Your business logic would be written in the MappedTask and ReducedTask. Typically both the input and the output of the job are stored in a file-system (Not database). The framework takes care of scheduling tasks, monitoring them and re-executes the failed tasks.


MapReduce Overview



'MapReduce' is a framework for processing parallelizable problems across huge datasets using a large number of computers (nodes), collectively referred to as a cluster (if all nodes are on the same local network and use similar hardware) or a grid (if the nodes are shared across geographically and administratively distributed systems, and use more heterogenous hardware). Computational processing can occur on data stored either in a filesystem (unstructured) or in a database (structured). MapReduce can take advantage of locality of data, processing data on or near the storage assets to decrease transmission of data.

"Map" step: The master node takes the input, divides it into smaller sub-problems, and distributes them to worker nodes. A worker node may do this again in turn, leading to a multi-level tree structure. The worker node processes the smaller problem, and passes the answer back to its master node.

"Reduce" step: The master node then collects the answers to all the sub-problems and combines them in some way to form the output – the answer to the problem it was originally trying to solve.
MapReduce allows for distributed processing of the map and reduction operations. Provided that each mapping operation is independent of the others, all maps can be performed in parallel – though in practice this is limited by the number of independent data sources and/or the number of CPUs near each source. Similarly, a set of 'reducers' can perform the reduction phase, provided that all outputs of the map operation that share the same key are presented to the same reducer at the same time, or that the reduction function is associative. While this process can often appear inefficient compared to algorithms that are more sequential, MapReduce can be applied to significantly larger datasets than "commodity" servers can handle – a large server farm can use MapReduce to sort a petabyte of data in only a few hours.[citation needed] The parallelism also offers some possibility of recovering from partial failure of servers or storage during the operation: if one mapper or reducer fails, the work can be rescheduled – assuming the input data is still available.

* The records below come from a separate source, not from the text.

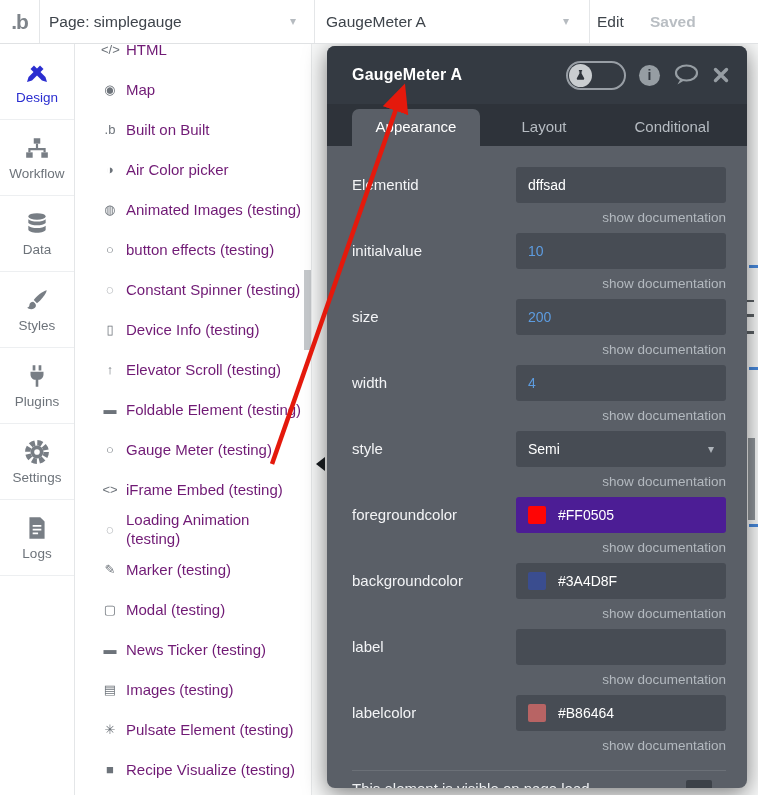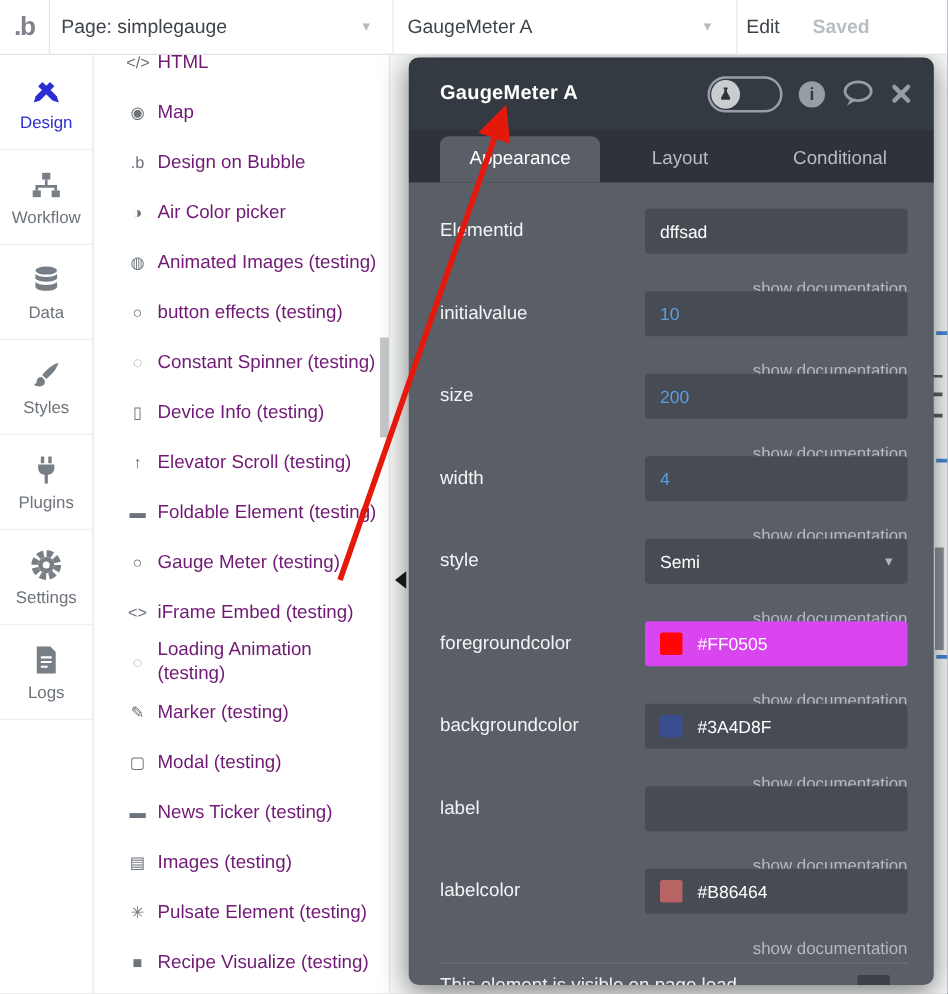"Design on Bubble" span.el-label { text: Design on Bubble -> Built on Built }
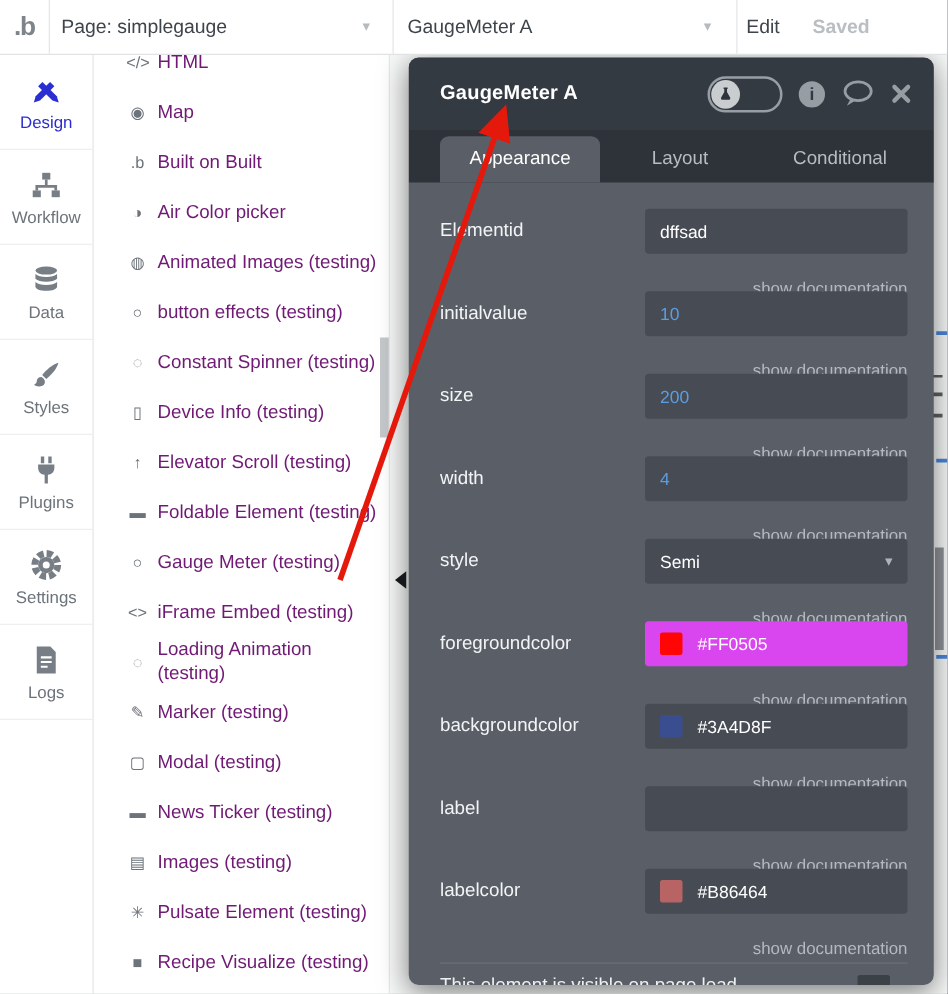"show documentation" .doc-link { margin-top: 20px -> 7px }
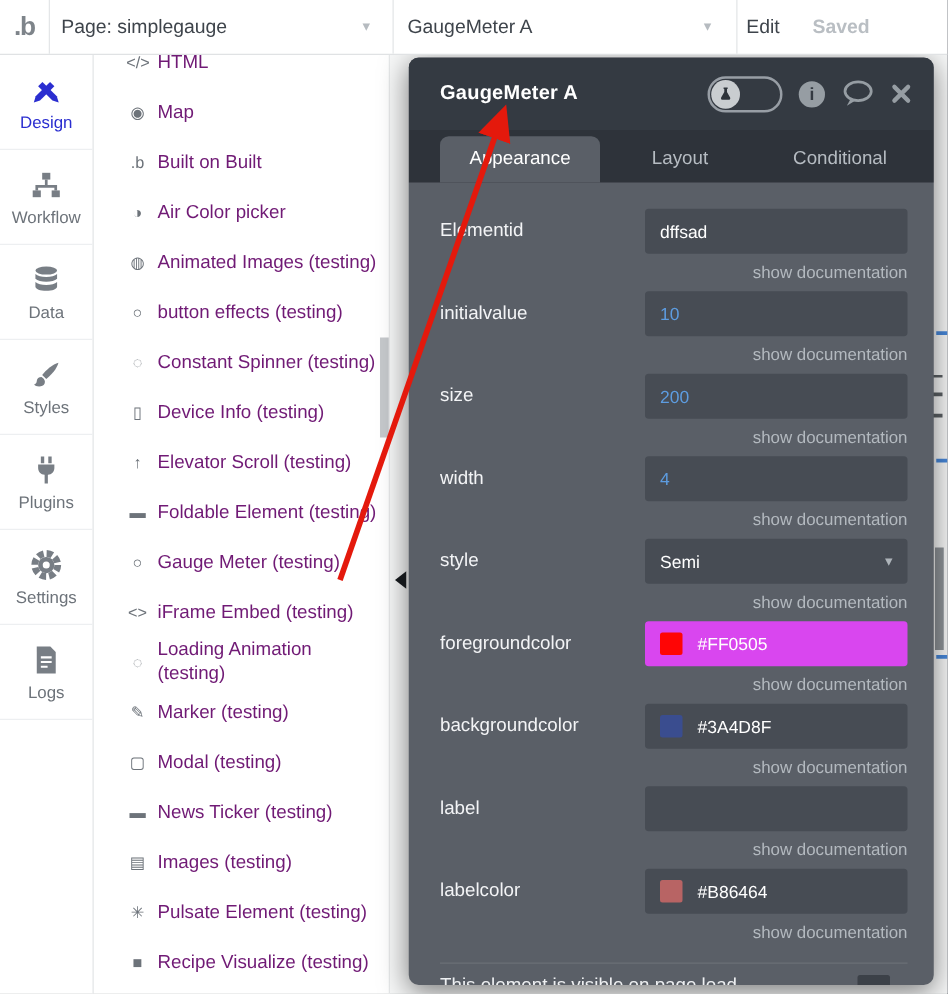"#FF0505" .input-box.dark { background: #d946ef -> #4c1d95 }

Another way to look at MapReduce is as a 5-step parallel and distributed computation:

Prepare the Map() input – the "MapReduce system" designates Map processors, assigns the K1 input key value each processor would work on, and provides that processor with all the input data associated with that key value.

Run the user-provided Map() code – Map() is run exactly once for each K1 key value, generating output organized by key values K2.

"Shuffle" the Map output to the Reduce processors – the MapReduce system designates Reduce processors, assigns the K2 key value each processor would work on, and provides that processor with all the Map-generated data associated with that key value.

Run the user-provided Reduce() code – Reduce() is run exactly once for each K2 key value produced by the Map step.

Produce the final output – the MapReduce system collects all the Reduce output, and sorts it by K2 to produce the final outcome.

Note:
Logically these 5 steps can be thought of as running in sequence – each step starts only after the previous step is completed – though in practice, of course, they can be intertwined, as long as the final result is not affected.

In many situations the input data might already be distributed ("sharded") among many different servers, in which case step 1 could sometimes be greatly simplified by assigning Map servers that would process the locally present input data. Similarly, step 3 could sometimes be sped up by assigning Reduce processors that are as much as possible local to the Map-generated data they need to process.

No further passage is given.